I downloaded FreeDOS ⁴ because it seemed like the best game in town at the moment, and it could boot off a USB stick. And honestly, I was floored by it: IT JUST WORKS. But also, browsing their website, how much DOS has come along! FreeDOS' full install is now almost 600 Megs - which, for something I used to install off some floppy disks, is insane. But the selection of stuff out there!
=> Giz a deek, as they say around these parts.
Commands and programs I never heard of - and what a great thing that is. There are some excellent text editors, for example, but also a full USB stack now (as long as whatever you want to use is plugged in at boot), and just the number of games bundled by default, or the fact that there are web browsers available like Dillo or Arachne, or music players like the trusty mplayer
... Honestly!? If I had these when I was 10...
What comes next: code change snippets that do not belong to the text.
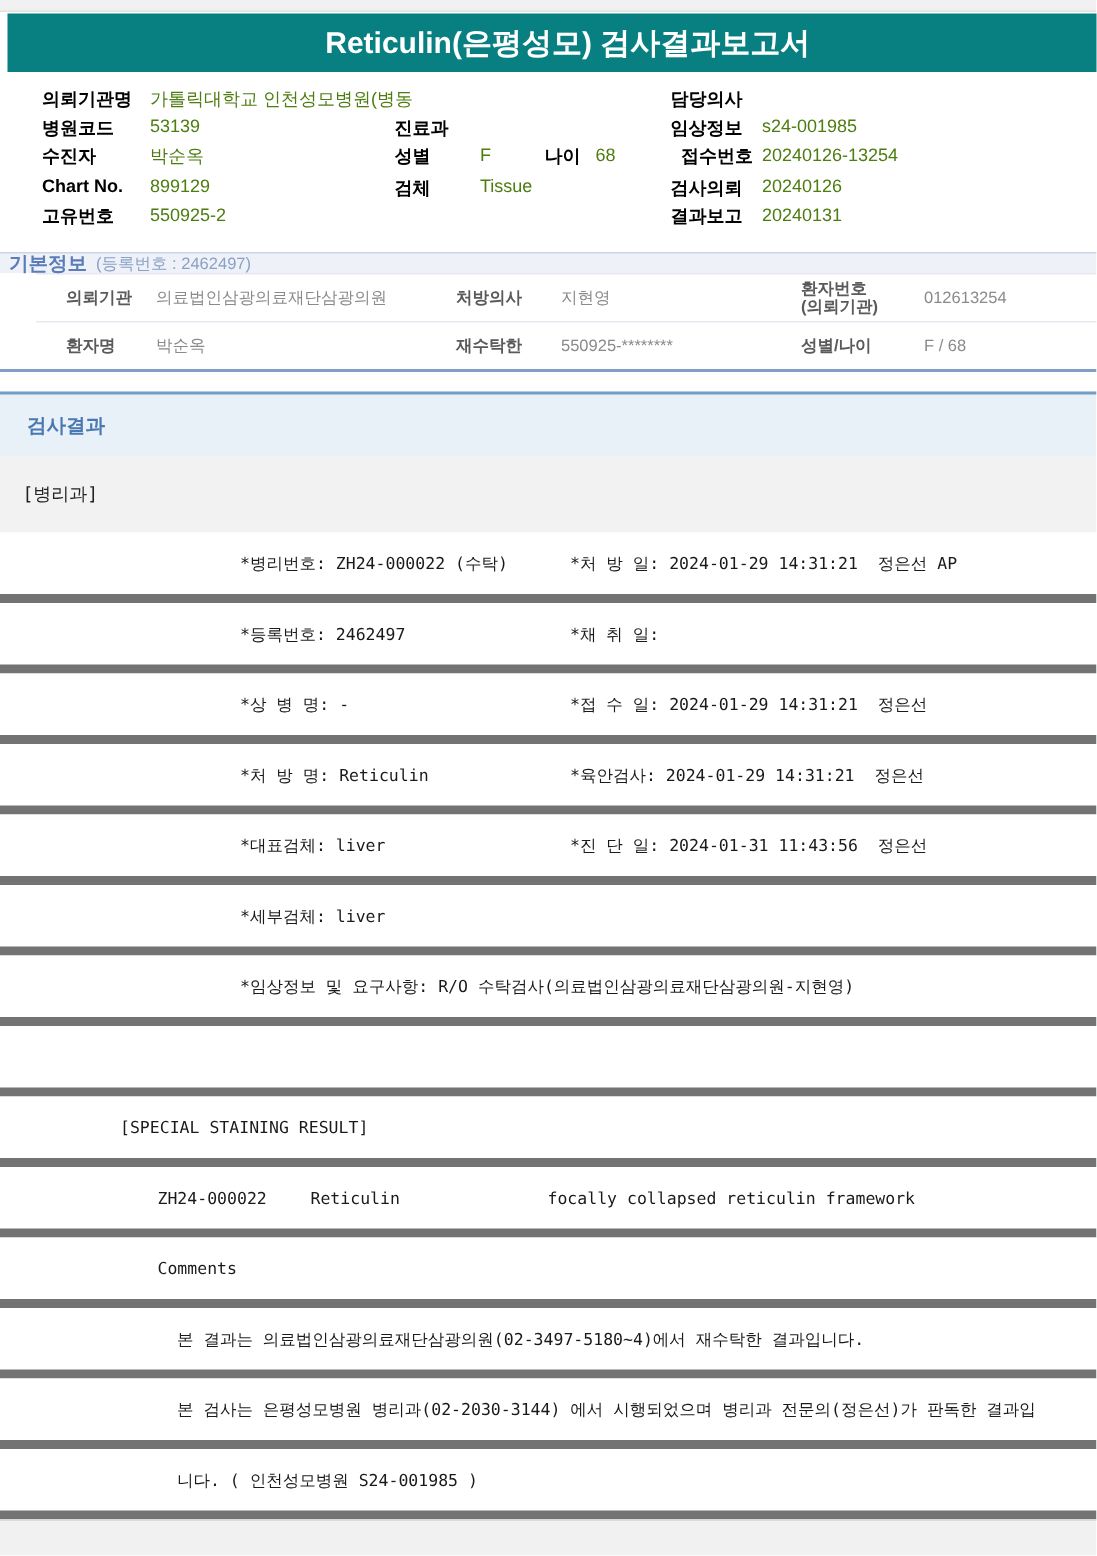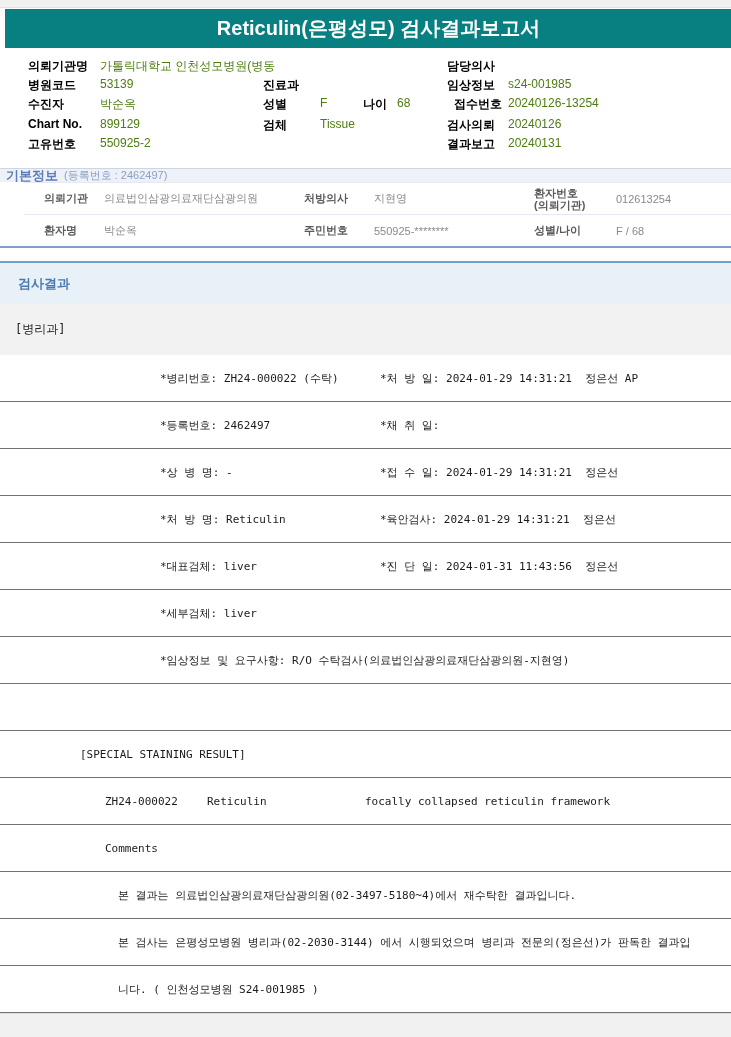--- a/index.html
+++ b/index.html
@@ -123,7 +123,7 @@
     <div class="basic-row">
       <span class="bl">환자명</span>
       <span class="bv">박순옥</span>
-      <span class="bl">주민번호</span>
+      <span class="bl">재수탁한</span>
       <span class="bv">550925-********</span>
       <span class="bl">성별/나이</span>
       <span class="bv">F / 68</span>

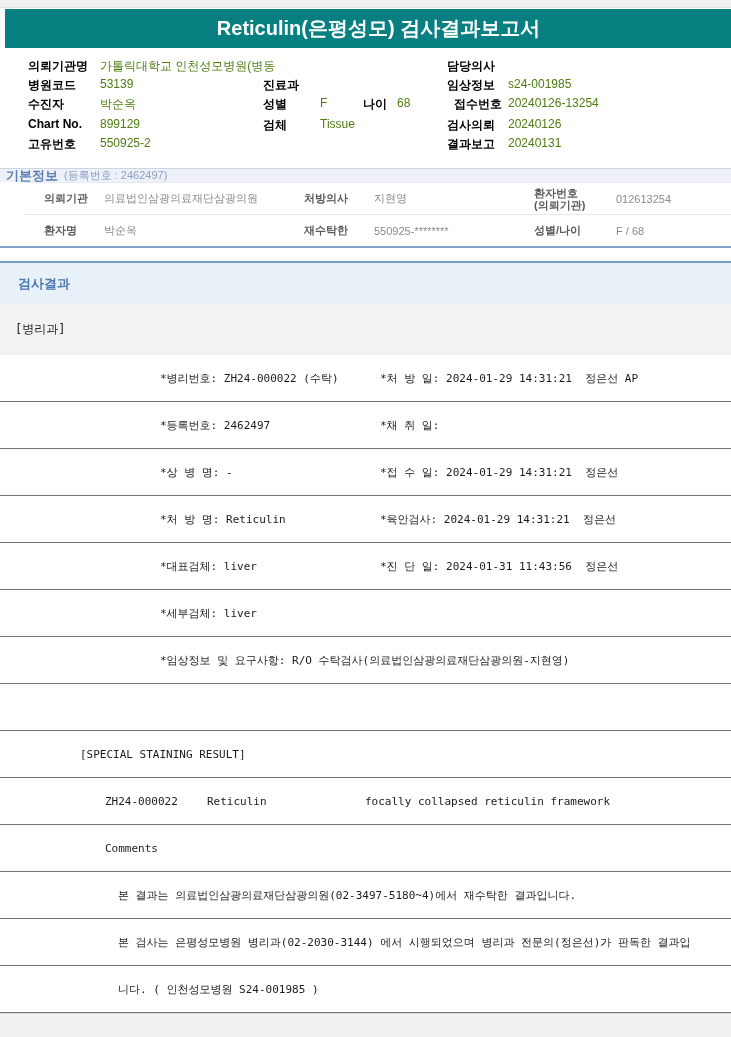--- a/index.html
+++ b/index.html
@@ -47,7 +47,7 @@
   .dept-row { height:51px; background:#f2f2f2; display:flex; align-items:center;
     padding-left:15px; box-sizing:border-box;
     font-family:"DejaVu Sans Mono", monospace; font-size:12px; color:#222; }
-  .row { position:relative; height:47px; border-bottom:1px solid #737373;
+  .row { position:relative; height:47px; border-bottom:6px solid #737373;
     box-sizing:border-box; font-family:"DejaVu Sans Mono", monospace;
     font-size:11px; color:#1a1a1a; white-space:pre; background:#fff; }
   .row span { position:absolute; top:50%; transform:translateY(-50%); }

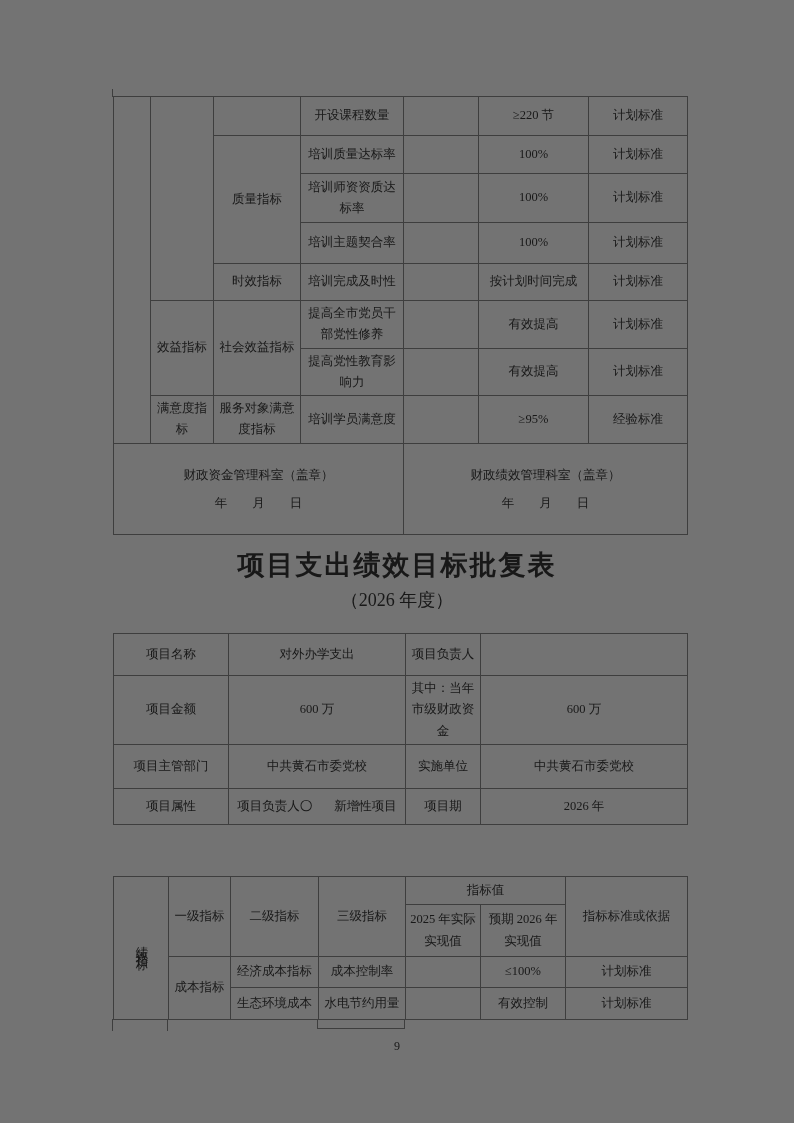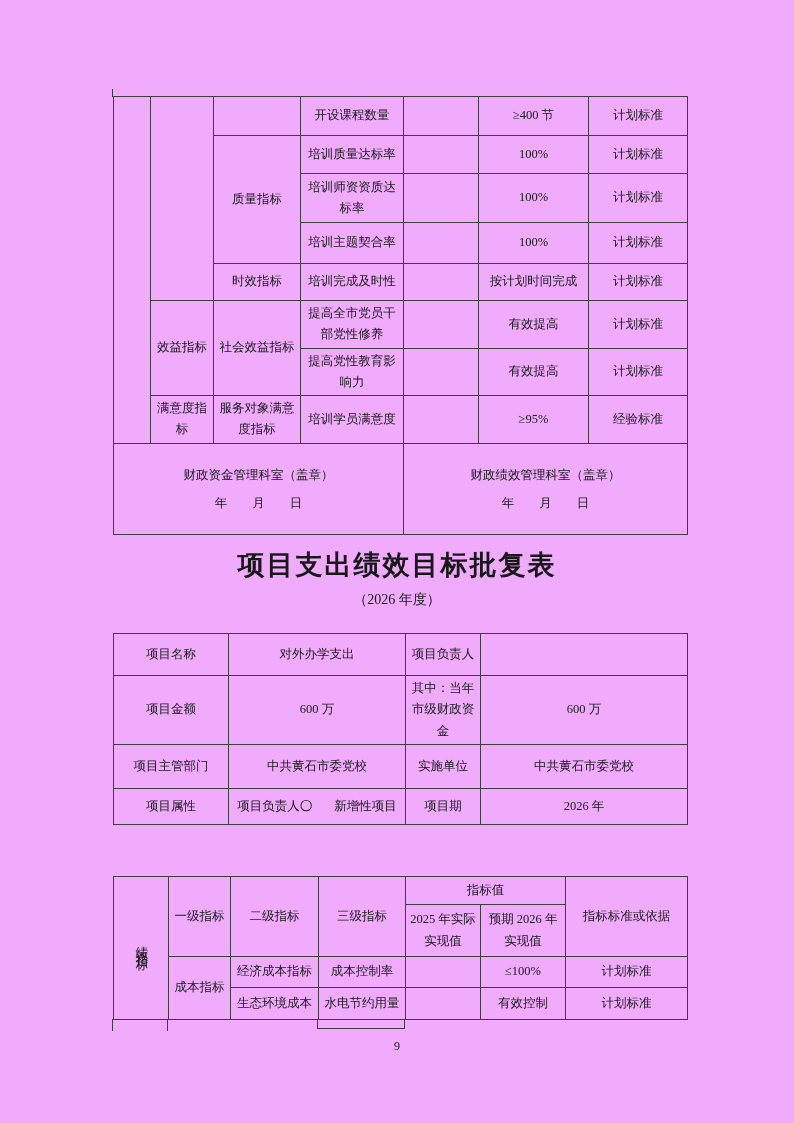--- a/index.html
+++ b/index.html
@@ -10,7 +10,7 @@
   .page{
     position:relative;
     width:794px;height:1123px;
-    background:#f0abfc;
+    background:#737373;
     color:var(--ink);
     font-family:"Liberation Serif","DejaVu Serif",serif;
     overflow:hidden;

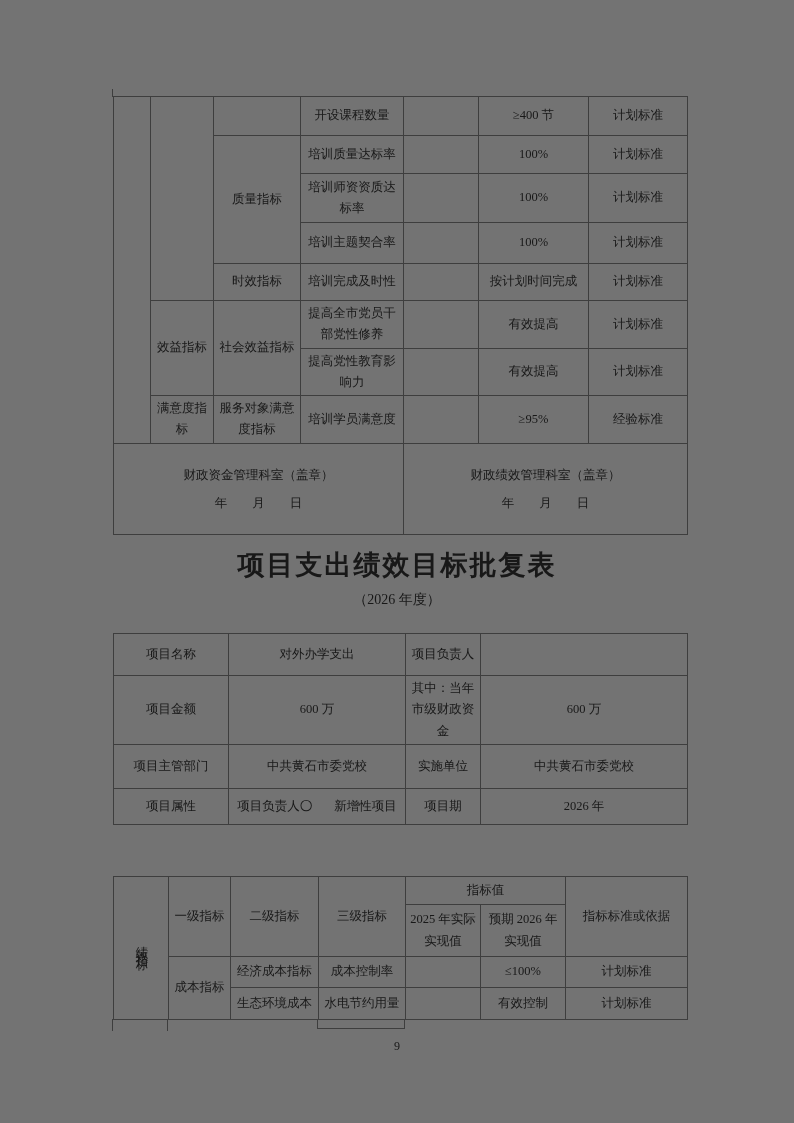--- a/index.html
+++ b/index.html
@@ -83,7 +83,7 @@
       <td></td>
       <td>开设课程数量</td>
       <td></td>
-      <td>≥400 节</td>
+      <td>≥220 节</td>
       <td>计划标准</td>
     </tr>
     <tr style="height:38px">

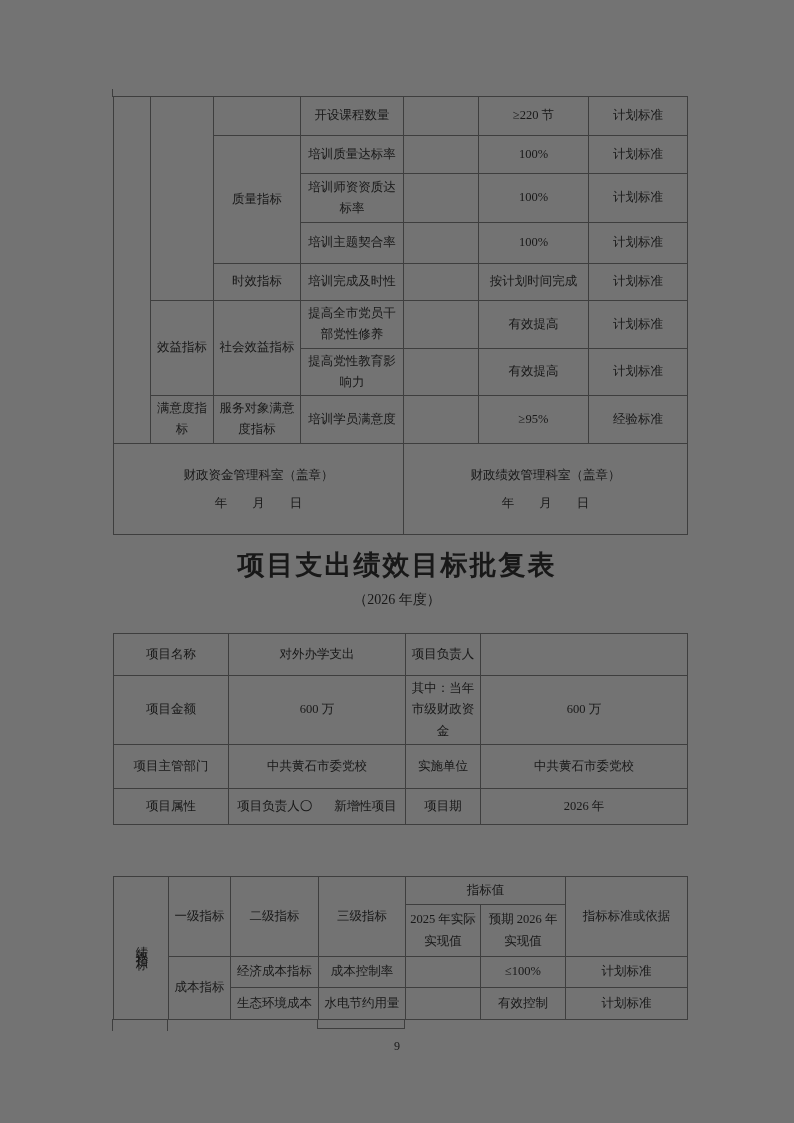--- a/index.html
+++ b/index.html
@@ -44,7 +44,7 @@
   }
   .doc-subtitle{
     position:absolute;left:0;top:592px;width:100%;
-    text-align:center;font-size:14px;line-height:16px;
+    text-align:center;font-size:18px;line-height:16px;
   }
   .page-number{
     position:absolute;left:0;top:1039px;width:100%;

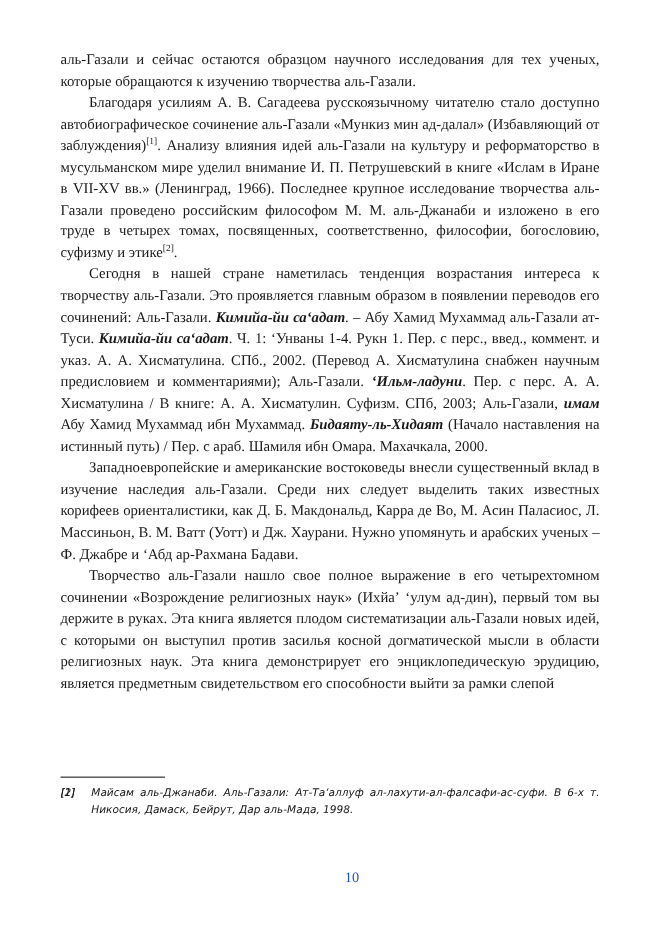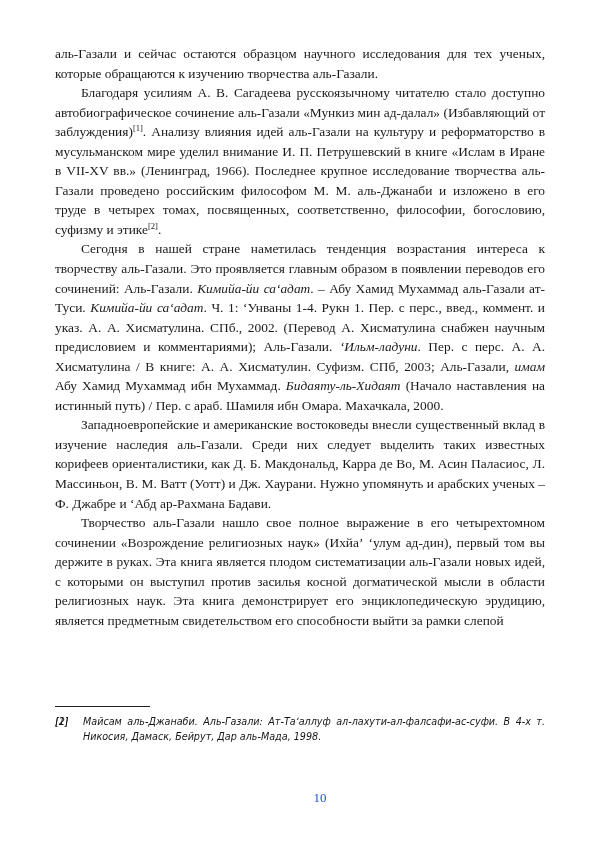--- a/index.html
+++ b/index.html
@@ -54,6 +54,7 @@
 
   i, .it {
     font-style: italic;
+    font-weight: bold;
   }
 
   sup.fnref {

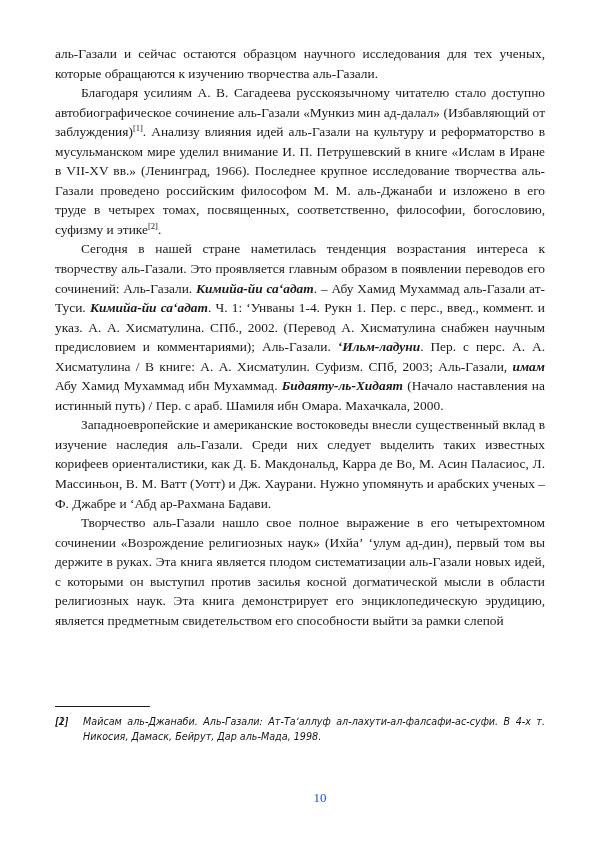--- a/index.html
+++ b/index.html
@@ -127,7 +127,7 @@
     <div class="footnote-rule"></div>
     <div id="footnote-list">
         <div class="footnote"><span class="fn-num">[1]</span></div>
-        <div class="footnote"><span class="fn-num">[2]</span><span>Майсам аль-Джанаби. Аль-Газали: Ат-Таʻаллуф ал-лахути-ал-фалсафи-ас-суфи. В 4-х т. Никосия, Дамаск, Бейрут, Дар аль-Мада, 1998.</span></div>
+        <div class="footnote"><span class="fn-num">[2]</span><span>Майсам аль-Джанаби. Аль-Газали: Ат-Таʻаллуф ал-лахути-ал-фалсафи-ас-суфи. В 6-х т. Никосия, Дамаск, Бейрут, Дар аль-Мада, 1998.</span></div>
       </div>
   </div>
I also managed to find a DOS-based AMD / ATI GPU Bios flasher tool online, called "amdvbflash_dos_4.68" on techpowerup, so I thought I'd grab that too, and once again, put everything on a USB stick... which I inserted at boot; and after a single complaint from PHLASHER that I need to disable himem.sys
in order to run it (I had to add a single ; character to a .SYS file to disable it from loading), it worked. So did the GPU flasher, after following the readme.txt
.
In 2024, in order to update a now ridiculously simple looking computer, I had to downgrade to DOS, then wade through 450Gbytes of dead internet, download about 15Gbytes in dysfunctional Microsoft software, so that, eventually, I could cram 1 Mbyte into some bit of silicon. The tech ought to be "well matured", the laptop is, I think, about 15 years old!
But link rot, planned obsolescence, and all that, have just turned what in the end was a simple 2-minute task into a 3-4 day nightmare of dead software.
I don't think I want to touch Windows again after this, it's just not worth it - and I think I will start donating to the internet archive, because they saved my bacon so, so many times.
But the web really does feel like it is dying, and it is dragging so much along with it.